Could you transcribe every record below exactly as written, leaving out any pictures?

PROVIDED RECORDS:
++++++
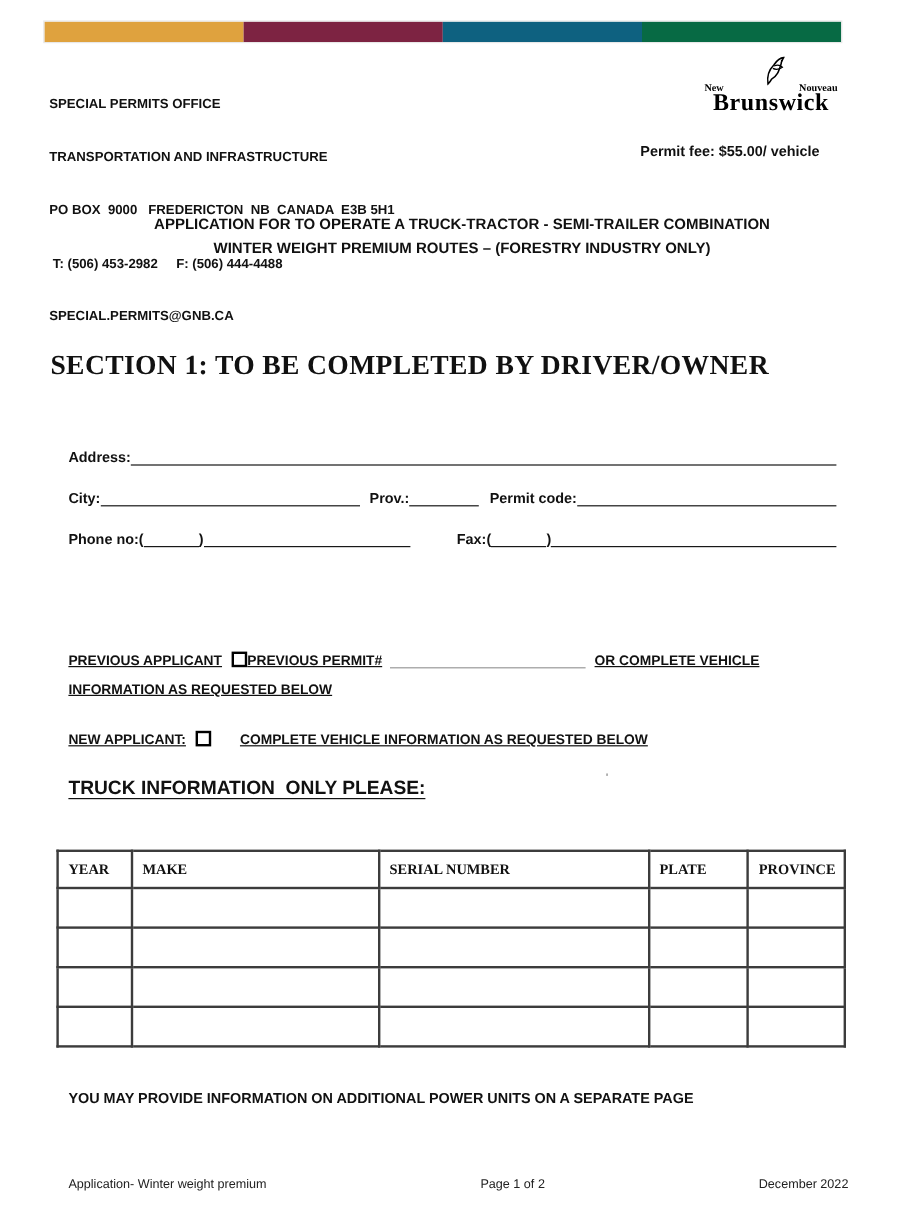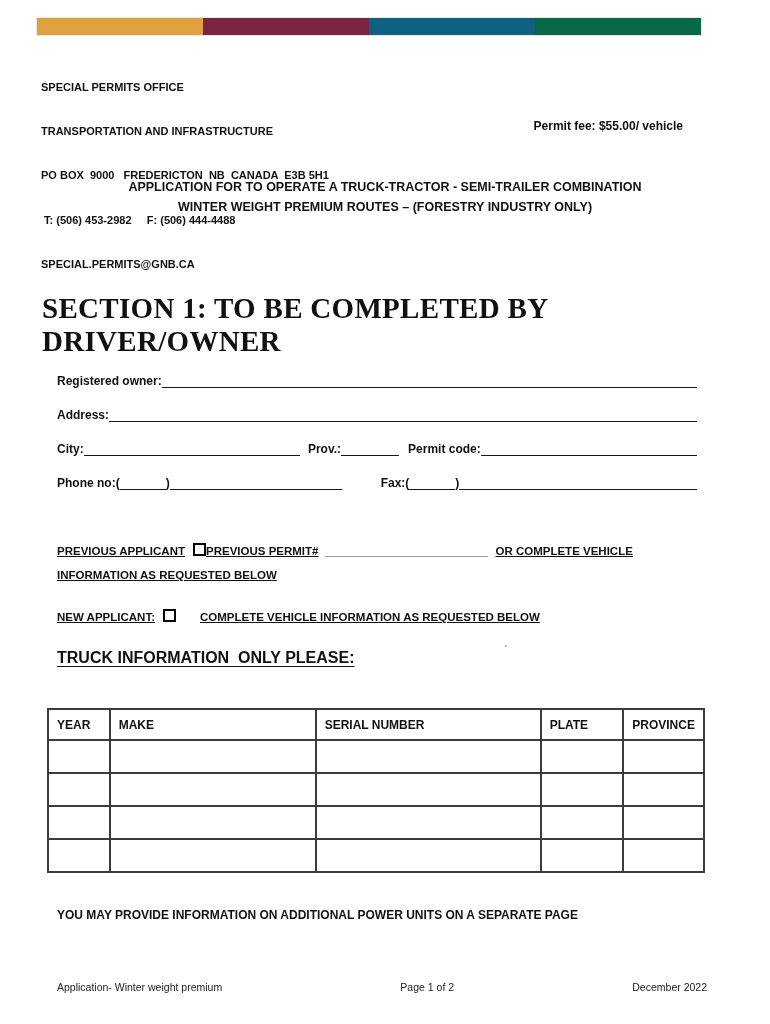--- a/index.html
+++ b/index.html
@@ -145,6 +145,18 @@
     <div class="office-line">SPECIAL.PERMITS@GNB.CA</div>
   </div>
 
+  <div class="logo">
+    <svg class="bird" width="34" height="26" viewBox="0 0 34 26">
+      <path d="M14 24 C13 18 15 12 19 8 C21 5 24 2 27 2 C26 4 25 5 25 7 C23 13 22 17 17 20 C16 22 15 23 14 24 Z" fill="none" stroke="#000" stroke-width="1.3"></path>
+      <path d="M19 9 C21 8 24 8 26 10 C23 12 20 12 18 11" fill="none" stroke="#000" stroke-width="1"></path>
+      <circle cx="25.5" cy="4.5" r="0.8" fill="#000"></circle>
+    </svg>
+    <div class="logo-small-row">
+      <span>New</span>
+      <span>Nouveau</span>
+    </div>
+    <div class="logo-word">Brunswick</div>
+  </div>
 
   <div class="permit-fee">Permit fee: $55.00/ vehicle</div>
 

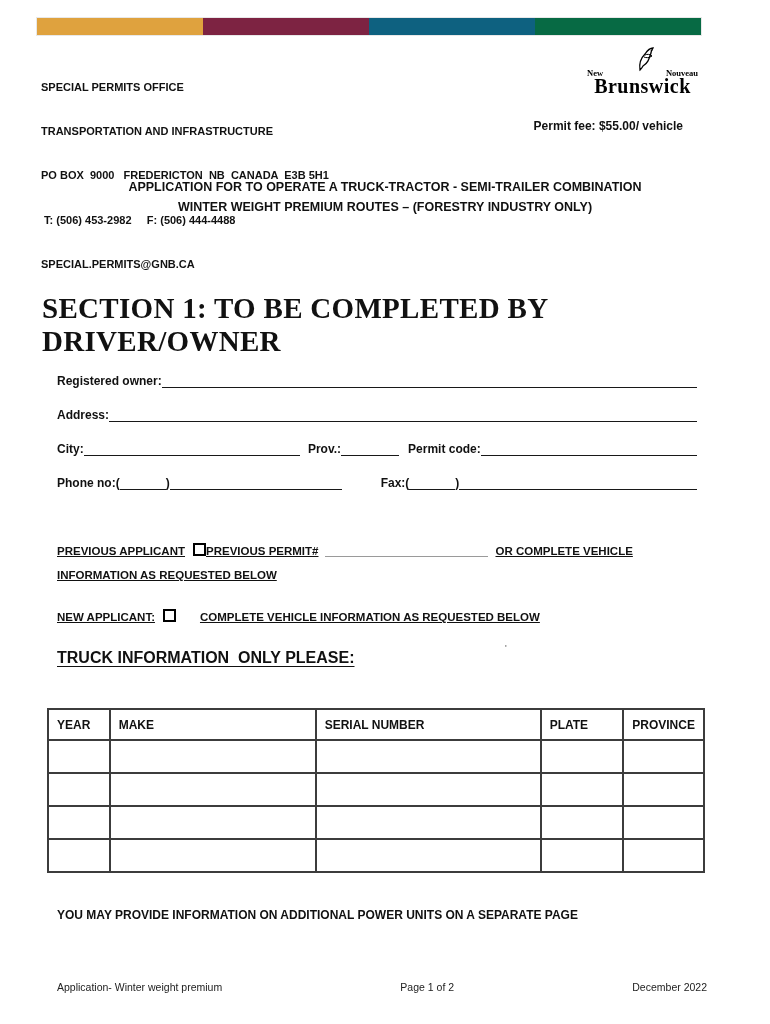--- a/index.html
+++ b/index.html
@@ -56,7 +56,7 @@
   .section-heading {
     position:absolute; left:42px; top:292px;
     font-family:"Liberation Serif", serif;
-    font-size:29px; font-weight:700; letter-spacing:0.3px;
+    font-size:23px; font-weight:700; letter-spacing:0.3px;
   }
 
   

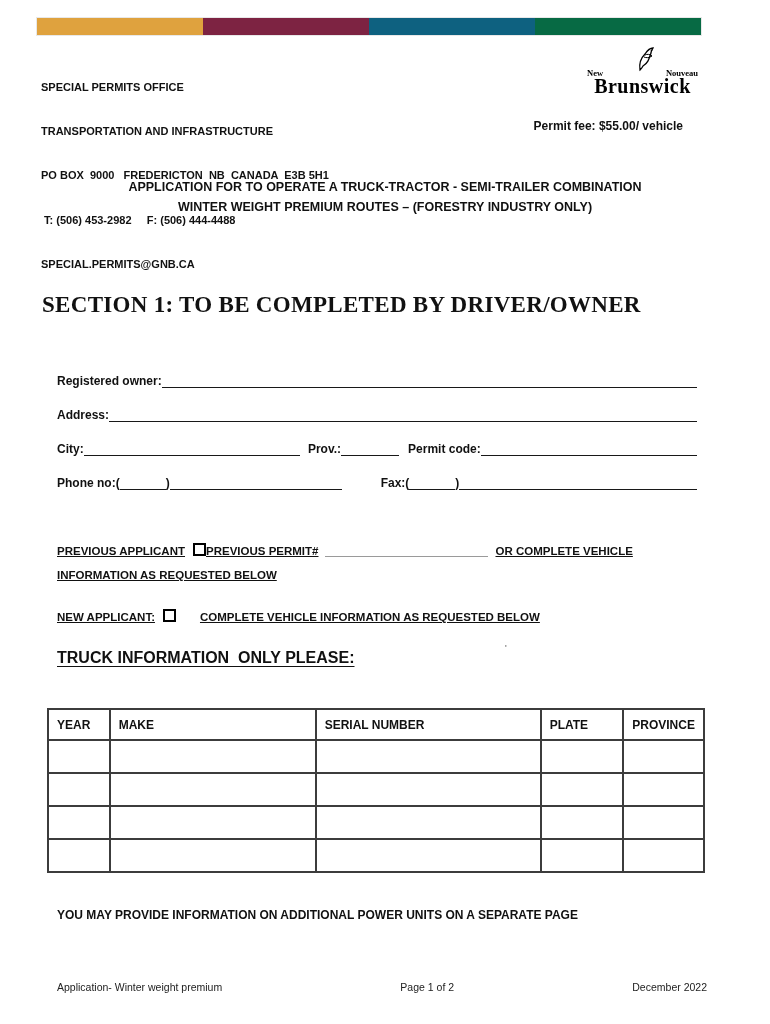--- a/index.html
+++ b/index.html
@@ -169,10 +169,6 @@
 
   <div class="form-block">
     <div class="frow">
-      <span class="lbl">Registered owner:</span>
-      <span class="blank grow"></span>
-    </div>
-    <div class="frow">
       <span class="lbl">Address:</span>
       <span class="blank grow"></span>
     </div>

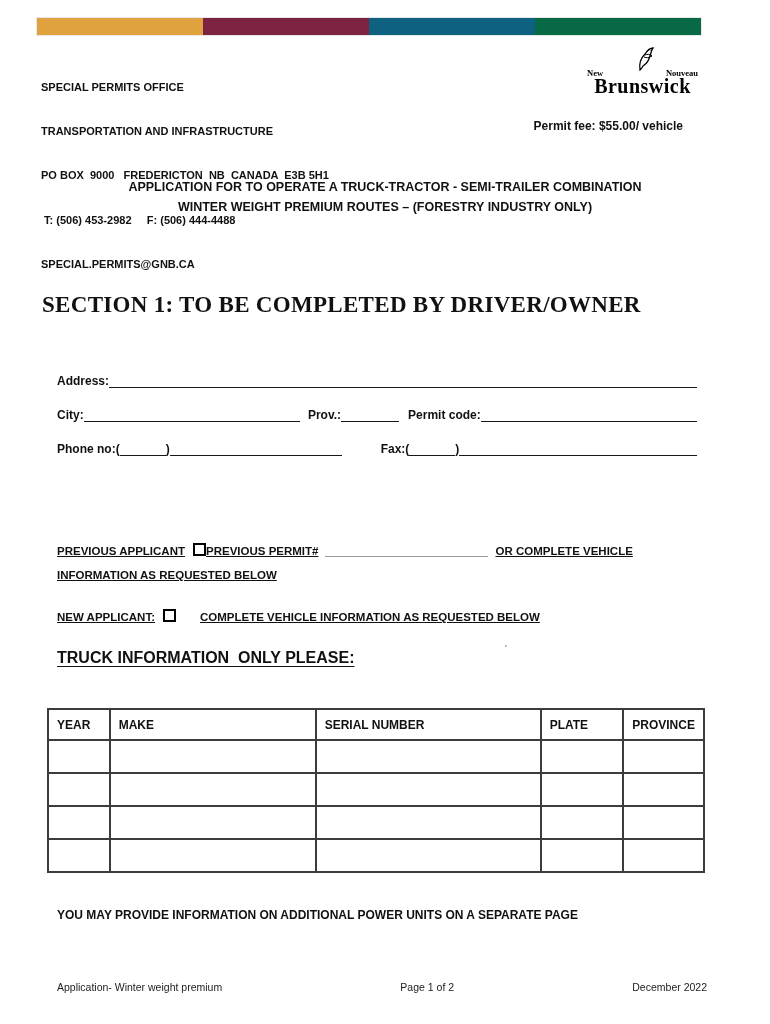--- a/index.html
+++ b/index.html
@@ -103,6 +103,7 @@
     position:absolute; left:47px; top:708px;
     width:658px; border-collapse:collapse;
     table-layout:fixed;
+    font-family:Liberation Serif, serif;
   }
   .truck-table th, .truck-table td {
     border:2px solid #3c3c3c;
++++++
ANSWER SECTION:
--- a/index.html
+++ b/index.html
@@ -145,6 +145,18 @@
     <div class="office-line">SPECIAL.PERMITS@GNB.CA</div>
   </div>
 
+  <div class="logo">
+    <svg class="bird" width="34" height="26" viewBox="0 0 34 26">
+      <path d="M14 24 C13 18 15 12 19 8 C21 5 24 2 27 2 C26 4 25 5 25 7 C23 13 22 17 17 20 C16 22 15 23 14 24 Z" fill="none" stroke="#000" stroke-width="1.3"></path>
+      <path d="M19 9 C21 8 24 8 26 10 C23 12 20 12 18 11" fill="none" stroke="#000" stroke-width="1"></path>
+      <circle cx="25.5" cy="4.5" r="0.8" fill="#000"></circle>
+    </svg>
+    <div class="logo-small-row">
+      <span>New</span>
+      <span>Nouveau</span>
+    </div>
+    <div class="logo-word">Brunswick</div>
+  </div>
 
   <div class="permit-fee">Permit fee: $55.00/ vehicle</div>
 

--- a/index.html
+++ b/index.html
@@ -56,7 +56,7 @@
   .section-heading {
     position:absolute; left:42px; top:292px;
     font-family:"Liberation Serif", serif;
-    font-size:29px; font-weight:700; letter-spacing:0.3px;
+    font-size:23px; font-weight:700; letter-spacing:0.3px;
   }
 
   

--- a/index.html
+++ b/index.html
@@ -169,10 +169,6 @@
 
   <div class="form-block">
     <div class="frow">
-      <span class="lbl">Registered owner:</span>
-      <span class="blank grow"></span>
-    </div>
-    <div class="frow">
       <span class="lbl">Address:</span>
       <span class="blank grow"></span>
     </div>

--- a/index.html
+++ b/index.html
@@ -103,6 +103,7 @@
     position:absolute; left:47px; top:708px;
     width:658px; border-collapse:collapse;
     table-layout:fixed;
+    font-family:Liberation Serif, serif;
   }
   .truck-table th, .truck-table td {
     border:2px solid #3c3c3c;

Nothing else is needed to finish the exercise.